Throughout Texas’ county jails, nearly 70 percent of people detained in what is called “pretrial detention”—those people who have been accused of criminal wrongdoing but who have not been convicted of any crime. According to Harris County Judge Lina Hidalgo, the number currently stands at 5700 inmates who are in Harris County Jail simply because they cannot afford bail. 5700 nonviolent “accused” who cannot afford the cash bail necessary to be released back into the free world, where they can work and help provide for themselves and their families.
Under Chapter 2 of the Texas Penal Code, all inmates in pretrial detention are presumed innocent until a judgment of guilt is rendered either by a jury or a judge.
County Judge Orders Release of Low-Risk Inmates
On April 1, 2020, Judge Lina Hidalgo, the County Judge of the Commissioners Court, issued an order that about 1,000 of these pretrial detention inmates charged with nonviolent offenses should be released from the jail on personal recognizance bonds so they could participate in social distancing in the free community. The County judge called the jail a “ticking time bomb” for these offenders who have not been convicted of any crime—all of whom are bail-eligible but lack the financial resources to post a bond. Judge Hidalgo said that the inmates would go through a vetting process that includes the District Attorney’s Office and the county’s pretrial services before being released. She pointed out that the COVID virus will spread among these inmates like “wild fire” unless “quick action” is taken to remove them from jail confinement.
Judge Hidalgo’s order, and other similar orders issued by county judges around the state, is both a legal and humane response to a dangerous crisis—one that has every potential to impact many of these presumed innocent offenders with lethal consequences.
Governor Preempts Compassionate Release
On March 29, 2020—two days before Judge Hidalgo’s order was issued—Texas Gov. Greg Abbott issued an “executive order” (known as “GA-13“) that effectively overruled county efforts to reduce jail populations and the risk of spread of COVID 19.
That executive order did not deter the judge.
District Judges Object
On April 3, 2020—two days after Judge Hidalgo’s order issued—Harris County felony judges through an order signed by Criminal District Court Judge Herb Ritchie blocked the release of the pretrial detention inmates specified in the Hidalgo order. In effect, the 22 Harris County felony judges felt that their constitutional supervisory powers over bail release decisions had been infringed upon by the Hidalgo order.
The Governor’s executive order only inspired the sixteen Criminal Courts at Law Judges to join the Texas Criminal Defense Lawyers Association, the Capital Area Private Defender Service, the Austin Criminal Defense Lawyers Association, and the NAACP of Texas to file a lawsuit challenging the Governor’s executive power. On April 8, 2020, the plaintiffs filed an application for a temporary restraining order, a temporary injunction, and a permanent injunction in Travis County’s 459th Criminal District Court against Gov. Abbott and Attorney General Ken Paxton seeking to block order GA-13.
On April 10, 2020, Travis County District Court Judge Lora Livingston issued a temporary restraining order blocking Abbott’s GA 13 order.
Texas Supreme Court Blocks Compassionate Release
The Livingston order stayed in effect one day before Abbott and Paxton convinced the Texas Supreme Court to intercede and reinstate the GA-13 order.
Unnecessary deaths will be the result of these unfortunate, tragic judicial and political intercessions.

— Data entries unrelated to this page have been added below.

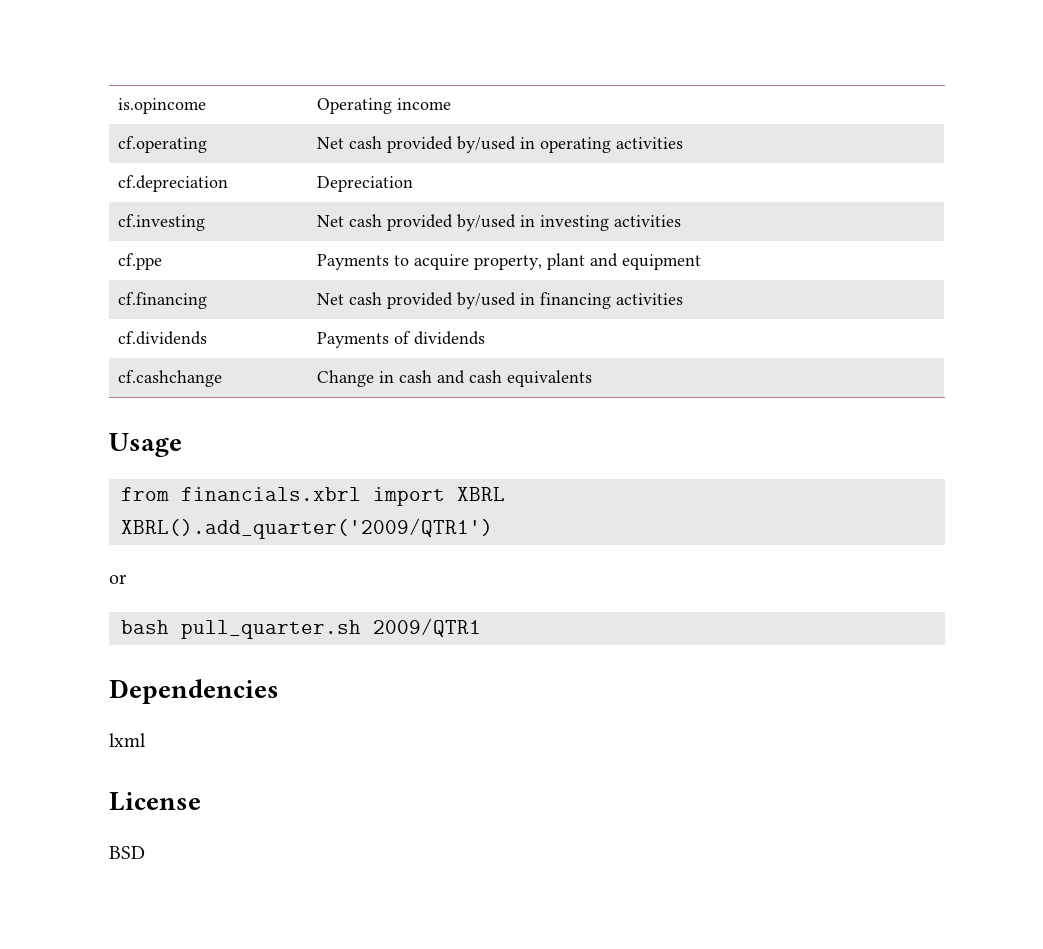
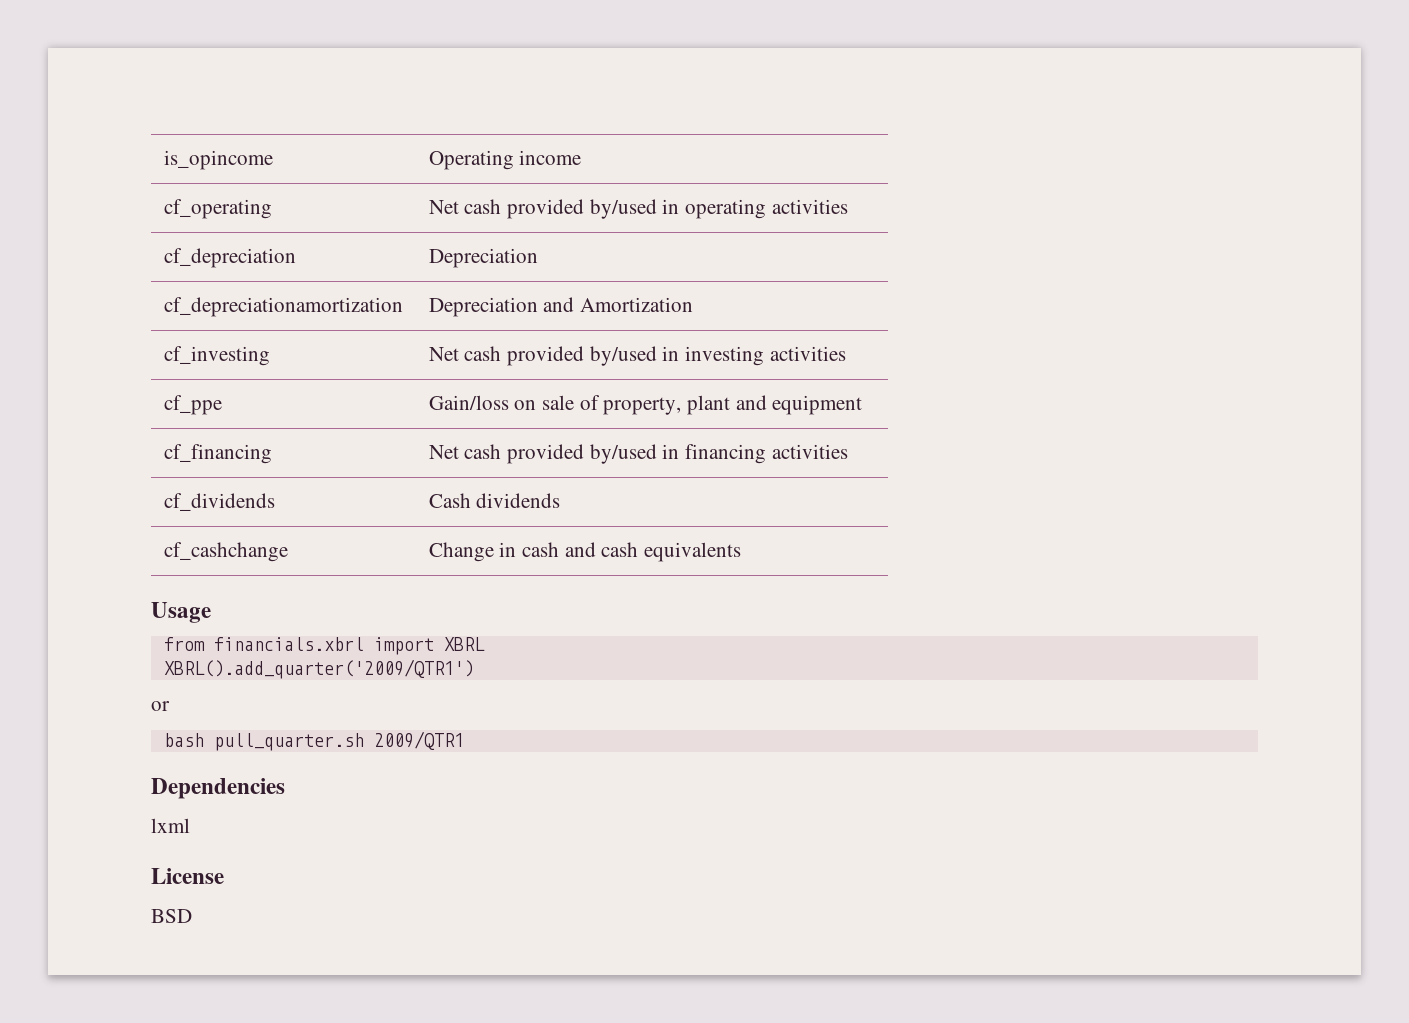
[118,98,207,114] is.opincome -> [163,150,273,170] is_opincome
[118,136,208,153] cf.operating -> [163,199,272,219] cf_operating
[118,175,229,192] cf.depreciation -> [163,248,296,268] cf_depreciation
[118,214,206,231] cf.investing -> [163,297,403,317] [428,297,693,317] [163,346,270,366] cf_depreciationamortization | Depreciation and Amortization // cf_investing
[118,253,163,270] [317,254,470,270] cf.ppe | Payments to acquire -> [163,395,222,415] [428,395,600,410] cf_ppe | Gain/loss on sale of
[118,292,208,309] cf.financing -> [163,444,272,464] cf_financing
[118,331,208,345] [317,331,412,348] cf.dividends | Payments of -> [163,493,275,511] [428,493,471,508] cf_dividends | Cash
[118,370,223,387] cf.cashchange -> [163,542,288,562] cf_cashchange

Jails Infested with COVID 19
Currently, 65 members of Harris County’s jail staff have tested positive for the COVID virus, and roughly 1600 of its inmates are in “observational quarantine,” with 49 testing positive for the virus. Eight inmates, fourteen deputies, a nurse, and a maintenance employee at the Bexar County Jail have tested positive for the COVID virus. In Dallas County, thirty-one inmates in the jail have tested positive for the virus.
The infection rate will continue to increase exponentially among pretrial detention inmates, not only in Harris County but in every county jail in the state. Many of these presumed inmates will either die or suffer long term consequences from the COVID infection. Their deaths and suffering will rest at the doorsteps of Greg Abbott, Attorney General Paxton, and a host of other public officials who have blocked their release even though they posed no threat to the general public.
Need for Reform of Cash Bail System
The real crime in this tragic situation is that people in jail are being unnecessarily exposed to a highly contagious and hazardous virus. Their lives were not considered essential but instead disregarded as expendable.
This emergency highlights the importance of immediate reform of the cash bail system. It is a crime that people remain in county jails, convicted of no criminal offense, simply because they cannot afford to pay cash bail to be released.
It is now more evident than before that the pretrial release system urgently needs reforms to require a presumption of release on personal recognizance for all nonviolent, low-risk defendants. Tragically, COVID simply put a spotlight on a historical remnant of racism that has dominated our criminal justice system since its inception.